Josie, thank you. “I’ve only seen bits and military dress, the costumes yeah. "Such as why they’re saying, 'Kill the men in red,’ "so the engineers in blue survived.” Yep exactly. “Also the blue is being told "the citing of the gold buttons,” exactly. “Two VC’s awarded,” exactly, spot on. And it was after this battle they started to question this sort of red coat and the red you know was it did it really, did it work as opposed to having an impressive impact?
Yanna, “Historical reminder, the original "World War Two phonetic alphabet was Z was zebra not Zulu,” oh okay, “Zulu became the word for the letter in 1956. "The adoption of the native phonetic alphabet.” Oh fantastic, Yanna thank you very much, I appreciate that, I didn’t know that.
Great, so similar to the Inca Spanish, 150 Spanish with guns wiped out 5,000 natives, yeah in South America, the Aztec’s, but in reverse to the Zulu situation, yeah.

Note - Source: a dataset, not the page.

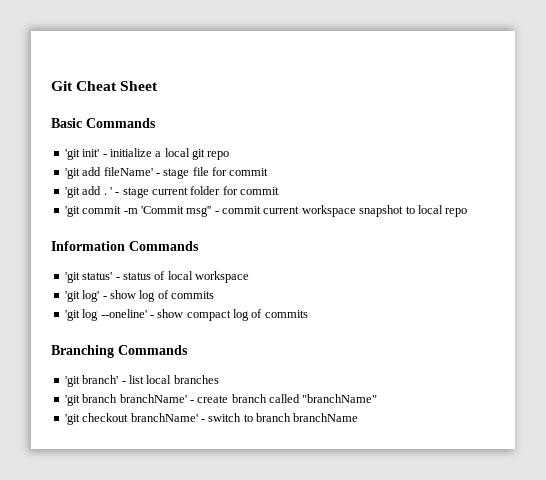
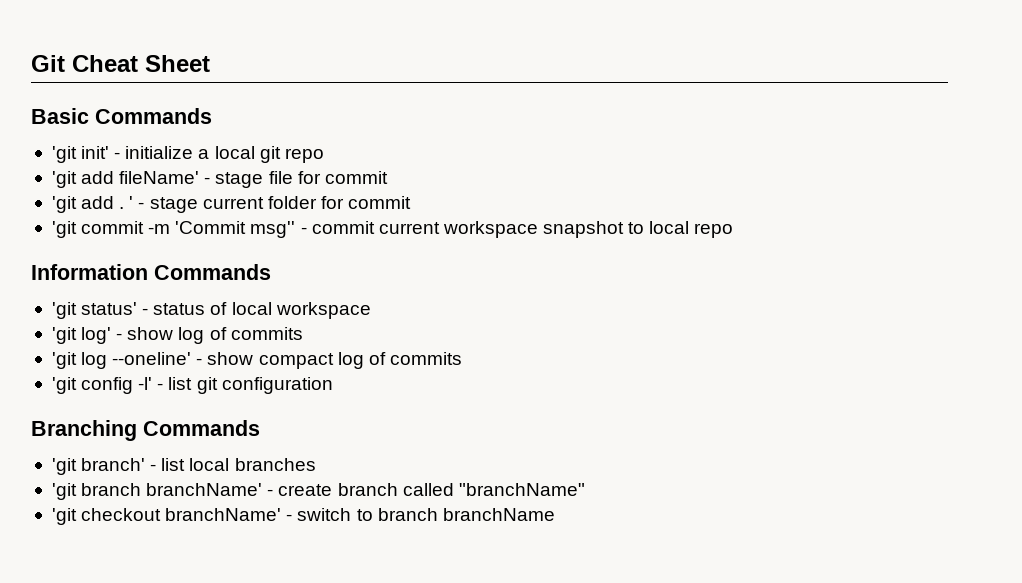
+ 'git config -l' - list git configuration

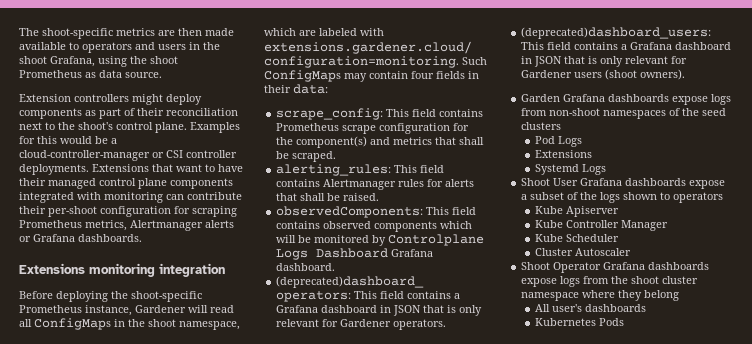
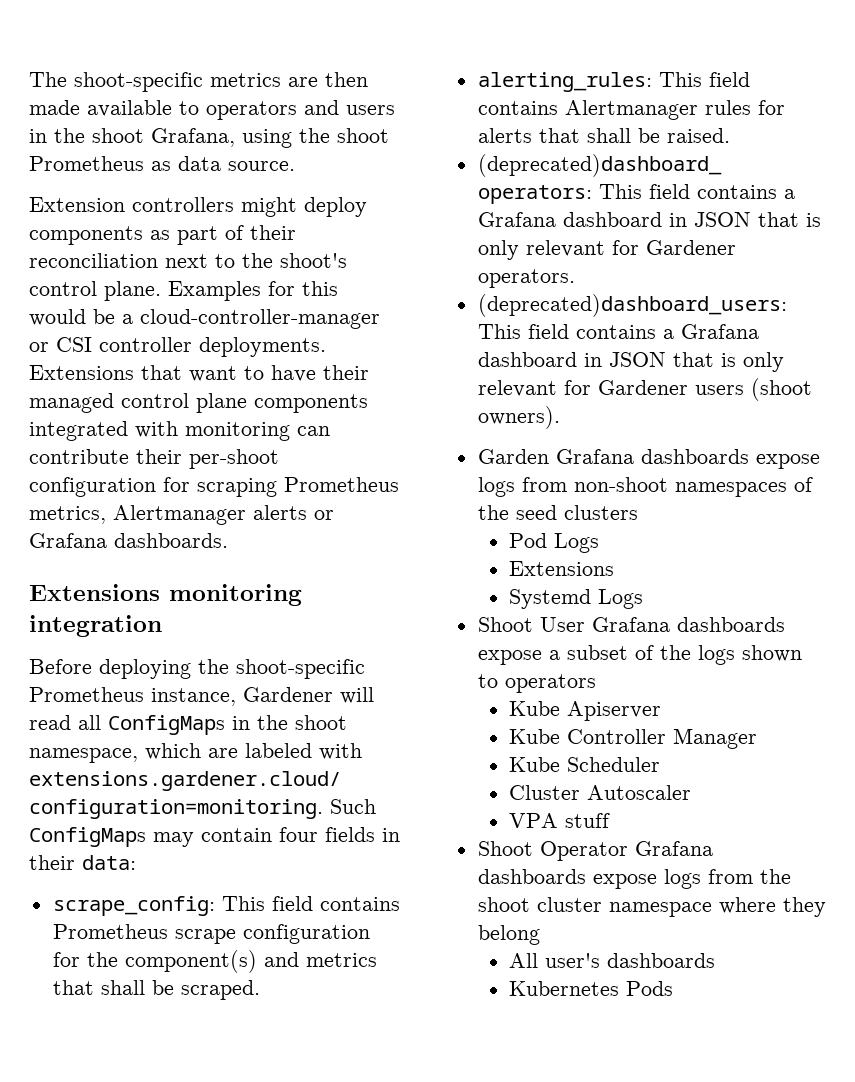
- observedComponents: This field contains observed components which will be monitored by Controlplane Logs Dashboard Grafana dashboard.
+ VPA stuff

Okay Michael, “My mother’s family grew up in South Wales. "The beginning of the 20th century "South Wales borders were the heroes. "Veterans who won the Victoria Cross metals "wore them proudly.” Absolutely, I mean it’s held up as the high point, one of the high points of the British army in a way for obvious reasons. And that context of the previous Battle of Isandlwana is also held up. And I think that that British army learned so much actually from those two battles. And well maybe not in the first World War so much, but after that certainly.
Okay thank you very much, and thanks so much to everybody, hope you have a great rest of the weekend. And Emily, thank you.